Au cours des cinq décennies suivantes, les médecins ont expérimenté une variété de produits chimiques artificiels de type œstrogène pour traiter le cancer du sein.
Bien que ses efforts aient parfois été couronnés de succès, les effets secondaires étaient trop graves pour une utilisation généralisée .
Au milieu des années 1960, alors que l'ICI46474 était expérimenté, malgré une prise de conscience croissante du cancer du sein, la recherche semblait avoir atteint une impasse.
La mastectomie, dans laquelle la zone cancéreuse du sein d'une femme est retirée, ainsi que la chimiothérapie ou la radiothérapie, étaient considérées comme la seule voie à suivre.
Cela allait bientôt changer.
Grâce à une combinaison de chance, de bon jugement et à la déclaration de "guerre contre le cancer" du président américain Richard Nixon en 1971, il y a eu un regain d'intérêt pour le développement d'un bloqueur d'œstrogène pour traiter le cancer du sein.
Mais aux États-Unis, le marché le plus convoité par les sociétés pharmaceutiques, ICI46474, qui a pris le nom de tamoxifène , a tardé à être approuvé.
Le Dr Walpole est décédé en 1977, sans avoir vu sa médecine devenir un succès mondial.
Cette même année, "il y a eu une percée lorsque Dora Richardson m'a donné les métabolites du tamoxifène", a déclaré Jordan.
Un métabolite est un sous-produit de ce qui se passe lorsque le corps décompose le médicament en une substance différente.
"L'équipe de mon laboratoire a montré qu'un métabolite du tamoxifène était 100 fois plus puissant que le tamoxifène en tant qu'anti-œstrogène.
« C'était un médicament comme on n'en avait jamais vu d'autre, à cause de sa force .
"Quand je l'ai signalé à ICI, le silence choqué dans la salle était tout simplement étonnant. On m'a demandé de respecter un gentlemen's agreement de ne rien dire sur ce que j'avais trouvé. J'ai accepté parce que je voulais que le tamoxifène réussisse aux États-Unis.
"Mes lèvres ont été scellées pendant qu'ICI recevait le paquet de métabolites.
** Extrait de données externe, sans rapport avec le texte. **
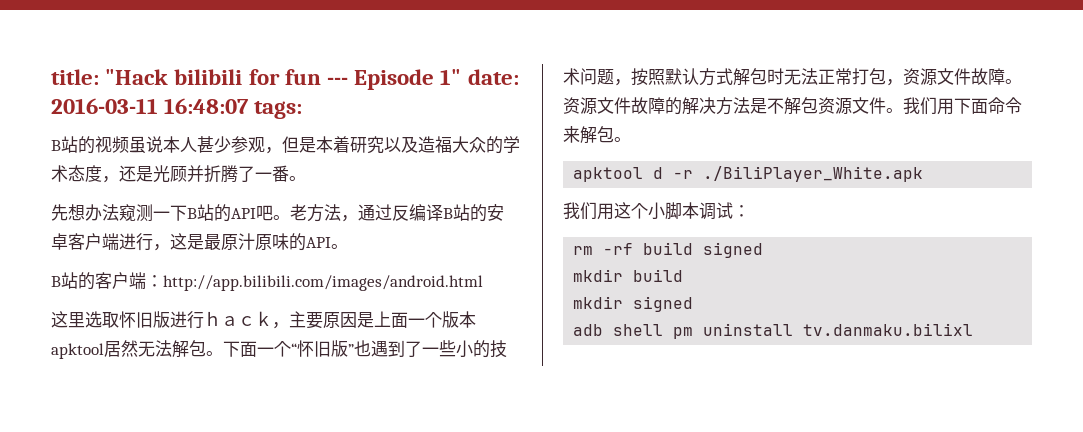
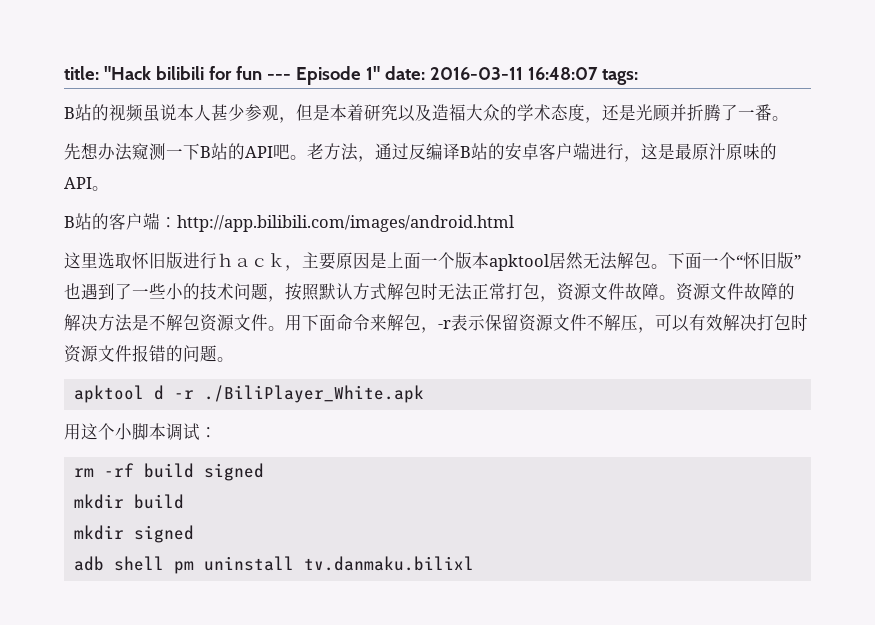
[903,97,937,115] 我们 -> (285, 328) none
(614, 134) none -> [421,314,808,333] [64,345,217,363] ，-r表示保留资源文件不解压，可以有效解决打包时资源文件报错的问题
[563,202,597,220] 我们 -> (424, 394) none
J'ai ensuite pu publier un article annonçant la découverte de l'anti-œstrogène le plus puissant au monde, qui est devenu la base de tous les anti-œstrogènes ultérieurs."
Le tamoxifène a été approuvé pour une utilisation aux États-Unis à la fin de 1977, une étape majeure sur la voie du succès mondial du médicament.
Ainsi, ce composé chimique qui n'a pas tenu ses promesses est devenu un composé miraculeux qui a été inclus dans la liste des médicaments essentiels de l'Organisation mondiale de la santé (OMS).
Mais qu'est-ce que ça fait ?
La clé de votre succès
Les cancers du sein qui possèdent des récepteurs aux œstrogènes sont appelés cancers à récepteurs d'œstrogènes positifs (ou ER+).Cela signifie que les tumeurs se nourrissent de cette hormone féminine, qui circule dans le sang de la femme.
La dépendance aux œstrogènes est le talon d'Achille des cancers ER+ : cela les rend sensibles aux médicaments comme le tamoxifène, qui empêchent les œstrogènes d'affecter les cellules cancéreuses.
Il fonctionne comme s'il bloquait une porte : il se fixe sur le récepteur des œstrogènes, empêchant l'hormone d'entrer, stoppant ainsi la tumeur dans son élan.
C'est pourquoi on dit qu'il s'agit de l'une des plus grandes avancées dans le traitement du cancer.
C'est une déclaration qui semble très grandiose, jusqu'à ce que vous preniez en compte que, selon l'OMS...
- Le cancer du sein est le type de cancer le plus couramment diagnostiqué , représentant 1 diagnostic de cancer sur 8 dans le monde...
- Rien qu'en 2020, il y a eu environ 2,3 millions de nouveaux cas de cancer du sein dans le monde et environ 685 000 décès dus à cette maladie...
- et environ 70 % des cancers du sein sont ER+.